The heaviest rainfall from the first wave of rainfall occurred on the southshore of Lake Pontchartrain in the New Orleans metropolitan area, with a secondary maxima on the northshore. Heaviest rainfall from the second wave occurred across the northshore of Lake Pontchartrain and coastal Mississippi. By May 10th, rainfall totals of 10-20 inches were common. Some notable two-day totals from the National Weather Service archives and post-event surveys:

- Necaise, Mississippi: 27.50" (27.50 in)
- Abita Springs, Louisiana: 24.46" (24.46 in)
- New Orleans (Tulane University), LA: 24.05" (24.05 in)
- New Orleans (International Airport), LA: 9.67" (9.67 in)
- New Orleans (Lakefront Airport), LA: 15.44" (15.44 in)
- Slidell, LA: 19.09" (19.09 in)

For both waves of rainfall, several locations neared or exceeded 24‑hour rainfall amounts estimated as having a 1% chance of being exceeded in a given year, (100 year average recurrence interval) as determined by both the NOAA Atlas 14 and reports by the Southern Regional Climate Center. The rainfall maximum near Necaise of 27.5 in was estimated as having only a 0.1% chance of being exceeded in a given year (1000 year average recurrence interval).

==Impact==

Similar floods occurred in November 1979 Louisiana flood and November 7–8, 1989 Louisiana flood, although the May 1995 event was more extensive and costlier than both combined. It was the worst flooding the city had experienced between hurricanes Betsy in 1965 and Katrina in 2005. There has been no comparable recorded flood in New Orleans caused by rain alone.

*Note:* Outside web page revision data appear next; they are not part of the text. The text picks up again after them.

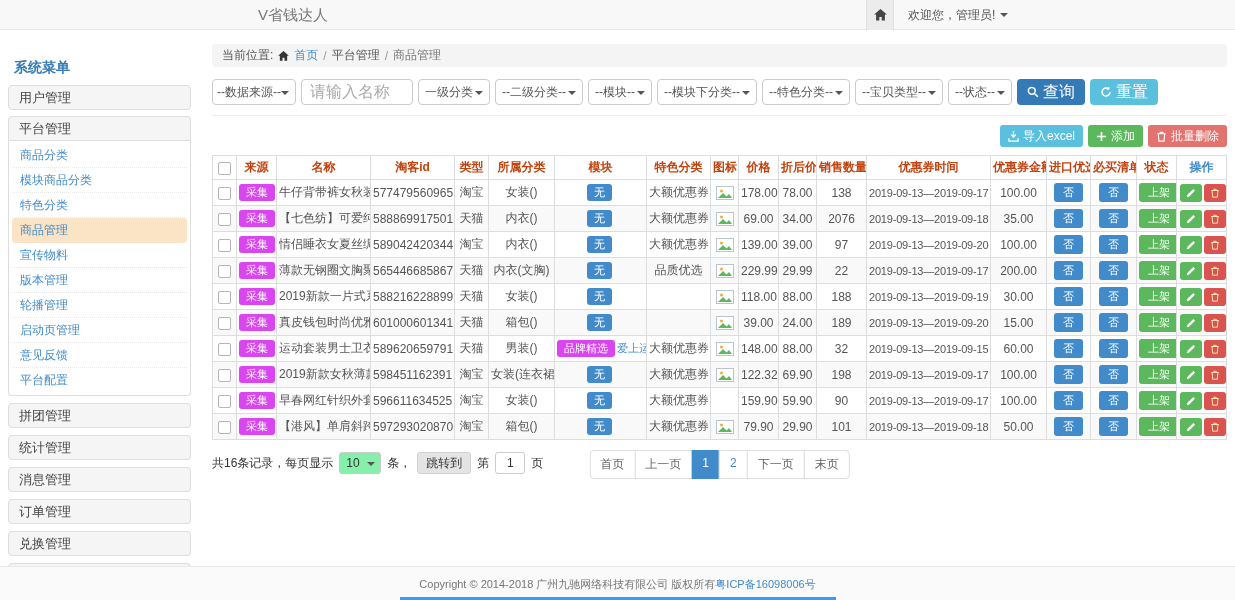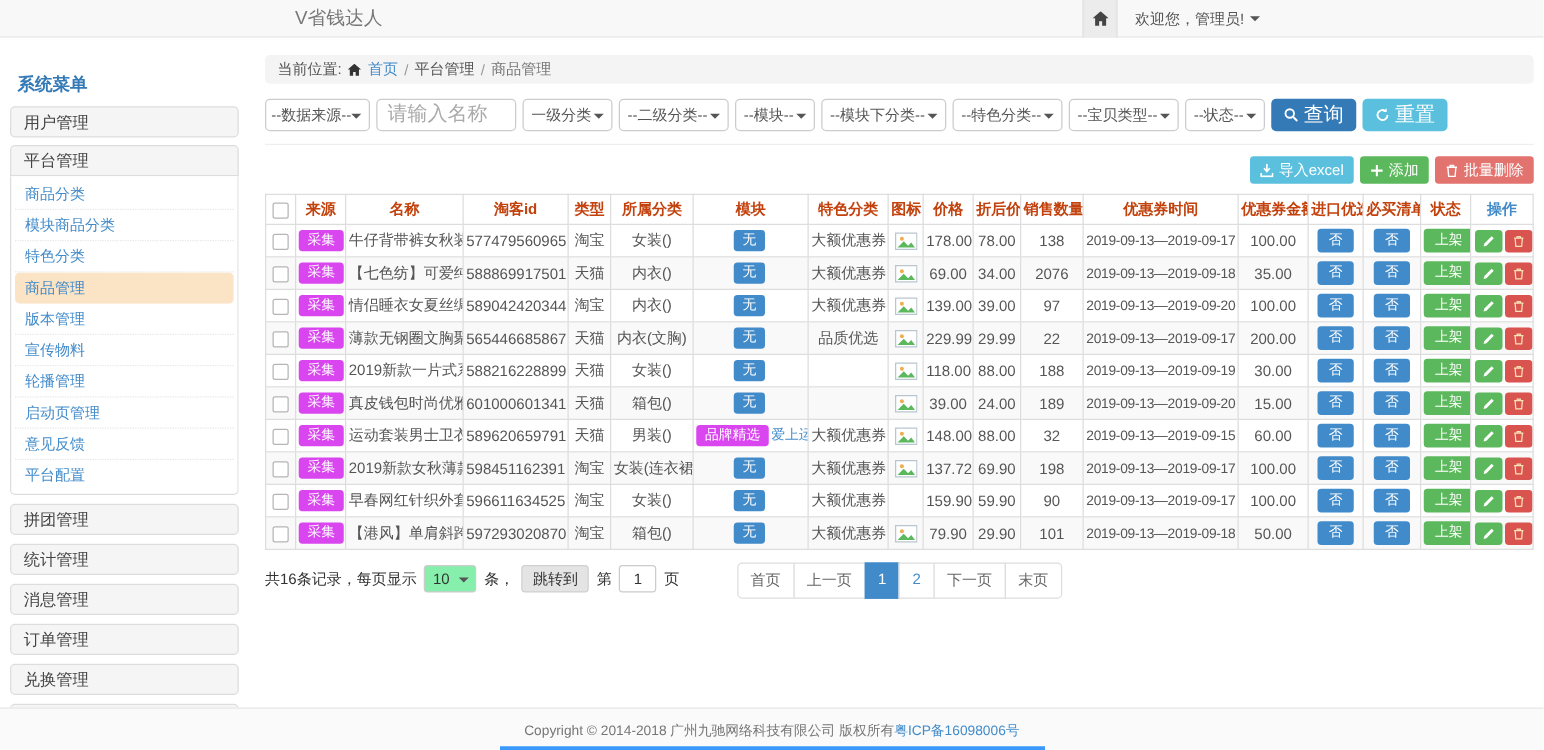"V省钱达人" .brand { left: 236px -> 258px }
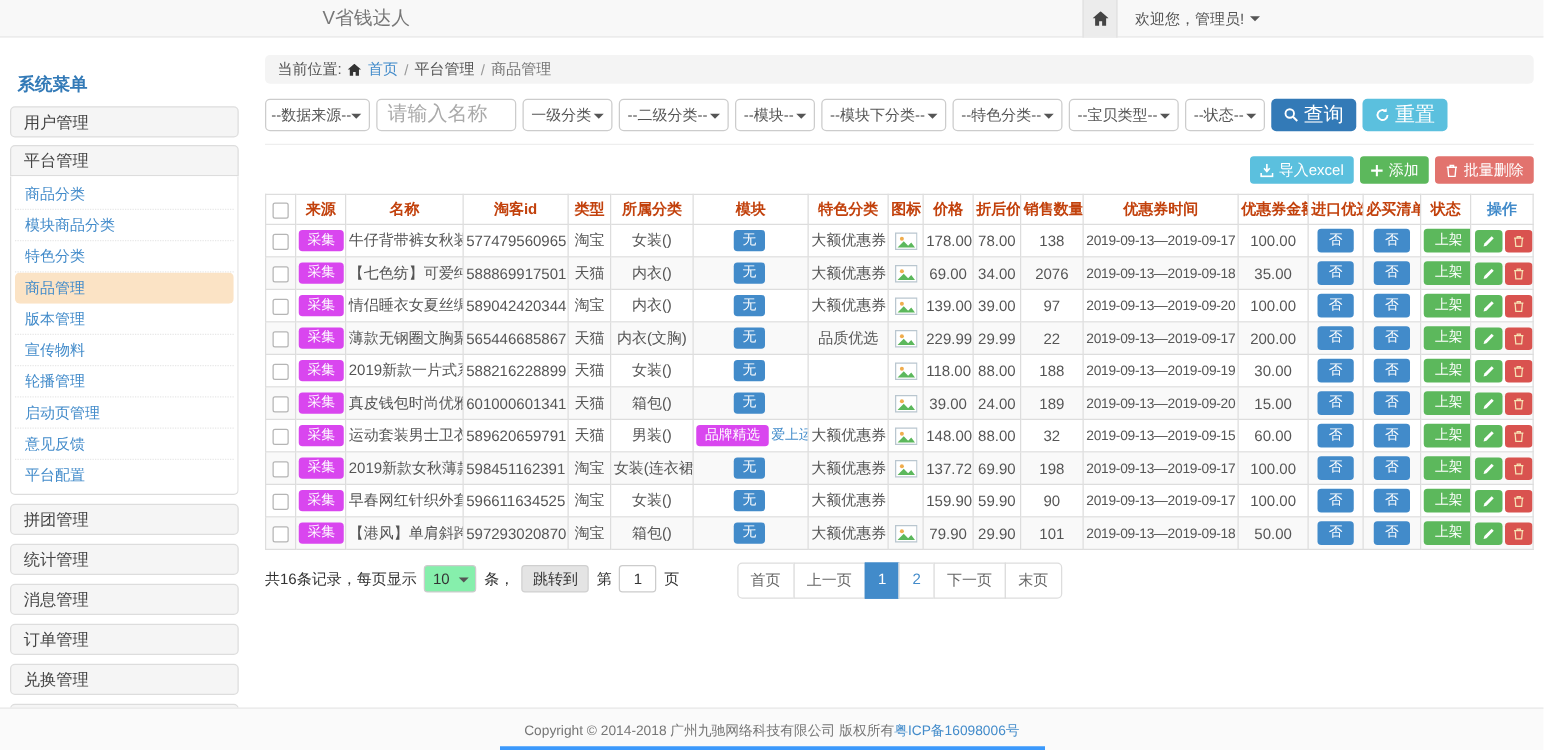"版本管理" div.side-link { order: before "宣传物料" -> after "宣传物料" }
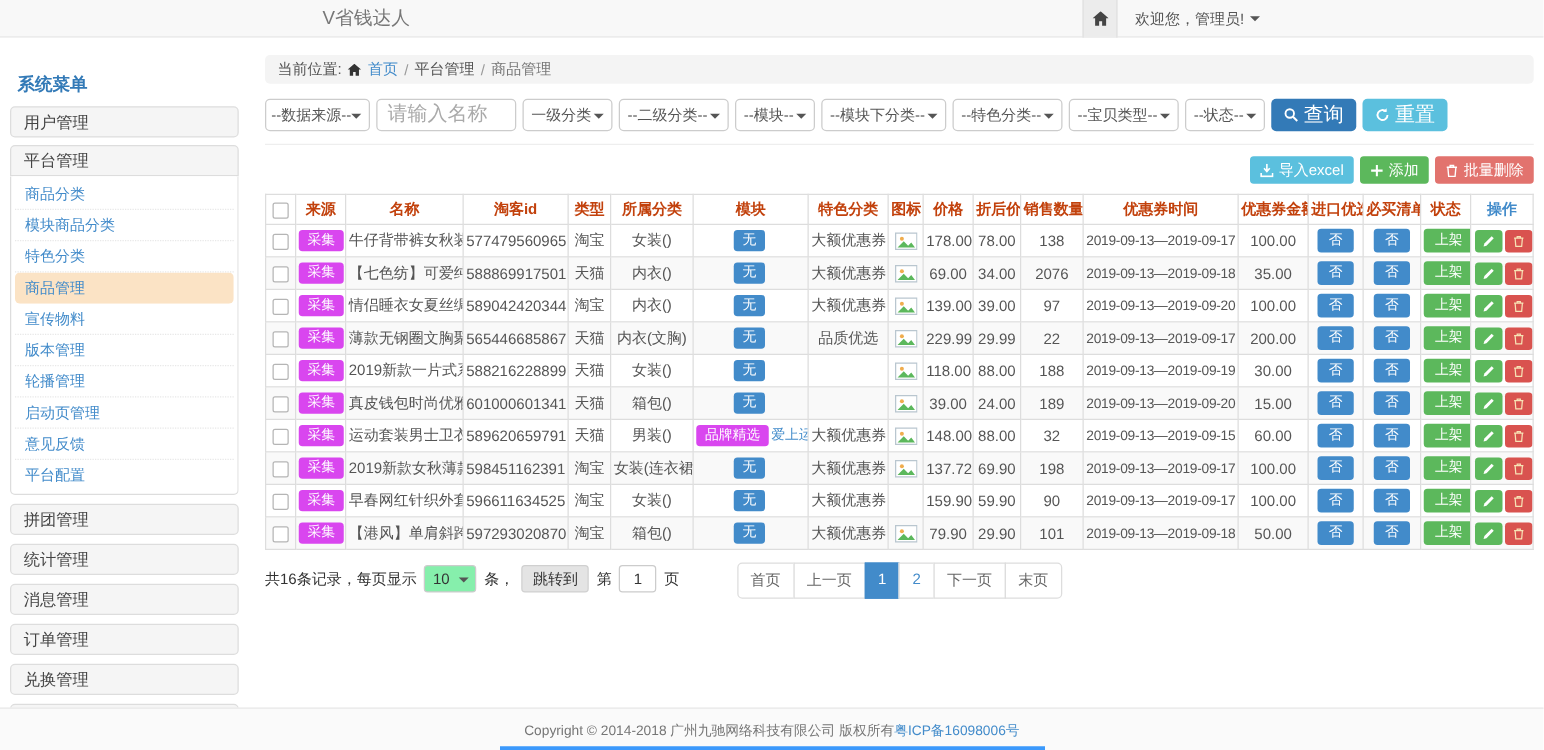"137.72" td { text: 137.72 -> 122.32 }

Six people died as a result of the flooding. The city of New Orleans suffered $360 million in damages, and the damage of the surrounding areas put that total above $3 billion. Some 56,000 homes were damaged in 12 parishes. Thousands of cars were flooded. 14,600 homes and apartments were flooded in Jefferson Parish alone.

==Aftermath==

New pumping stations were built and canals were expanded to prevent further catastrophic rainfall floods. Some politicians began to push for pumping rain waters directly into the Mississippi River, but environmental groups argued against this plan. The flood prompted expansions and improvements of the city's drainage and pumping system, especially in the worst hit portions of the city, including improvements to the underground canals under Napoleon and Claiborne Avenues in Broadmoor and other SELA projects to improve drainage in Hollygrove connected to the 17th St. Canal.